Segment Open

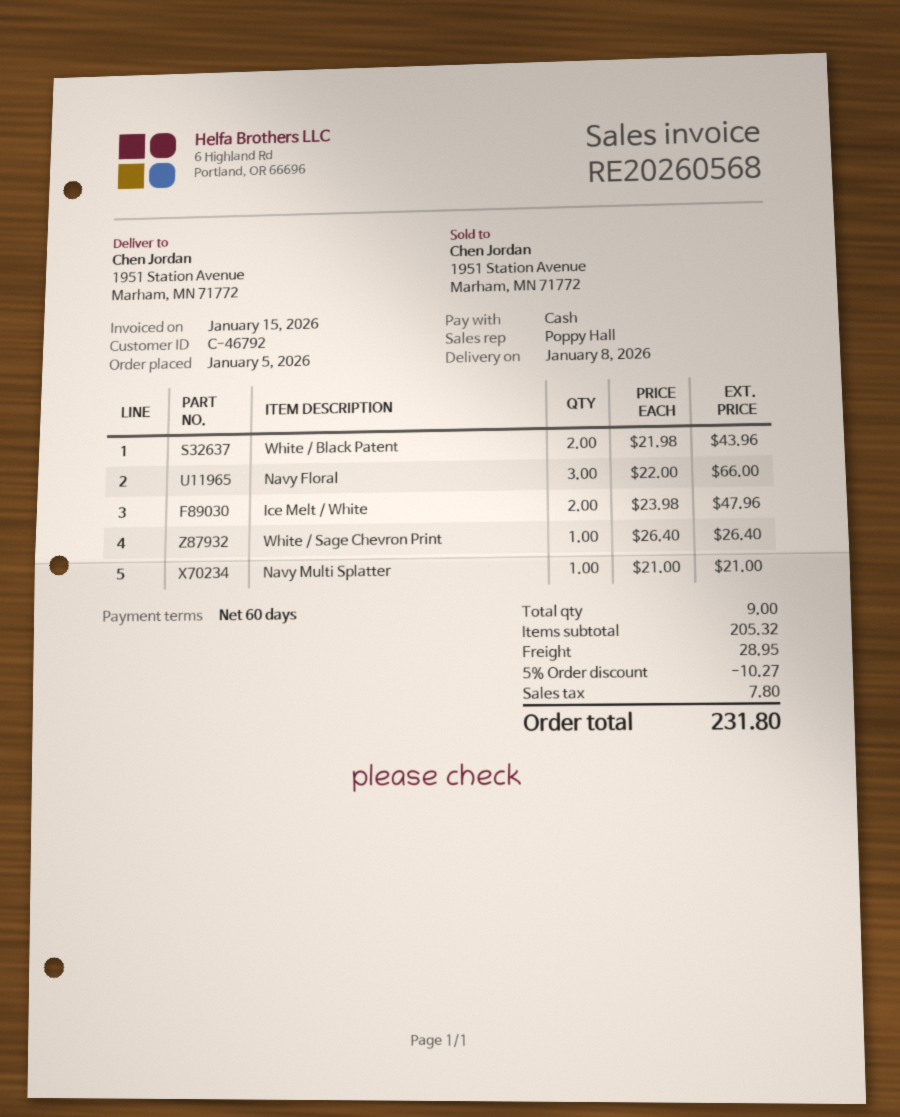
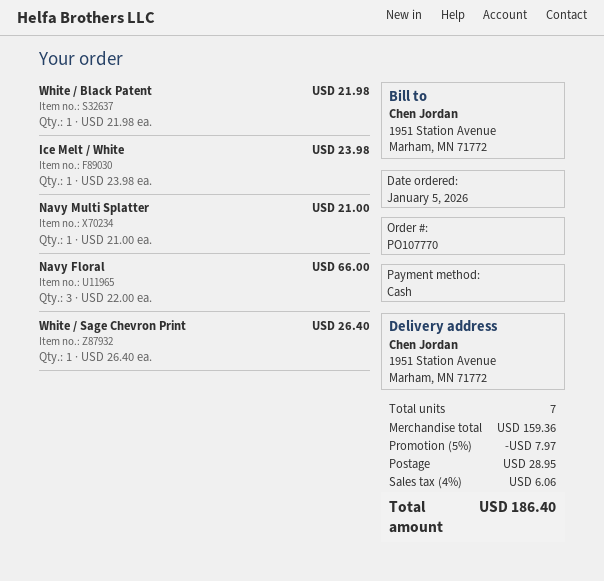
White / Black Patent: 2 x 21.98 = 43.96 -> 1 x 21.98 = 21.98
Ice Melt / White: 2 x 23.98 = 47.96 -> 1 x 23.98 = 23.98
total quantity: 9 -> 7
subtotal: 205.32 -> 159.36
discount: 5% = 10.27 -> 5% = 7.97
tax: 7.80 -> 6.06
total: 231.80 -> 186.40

Segment Closed

AIM OF THE TASK:
Wherever a line above contains the string "White", copy that line.

EXERCISE RESPONSE:
White / Black Patent: 2 x 21.98 = 43.96 -> 1 x 21.98 = 21.98
Ice Melt / White: 2 x 23.98 = 47.96 -> 1 x 23.98 = 23.98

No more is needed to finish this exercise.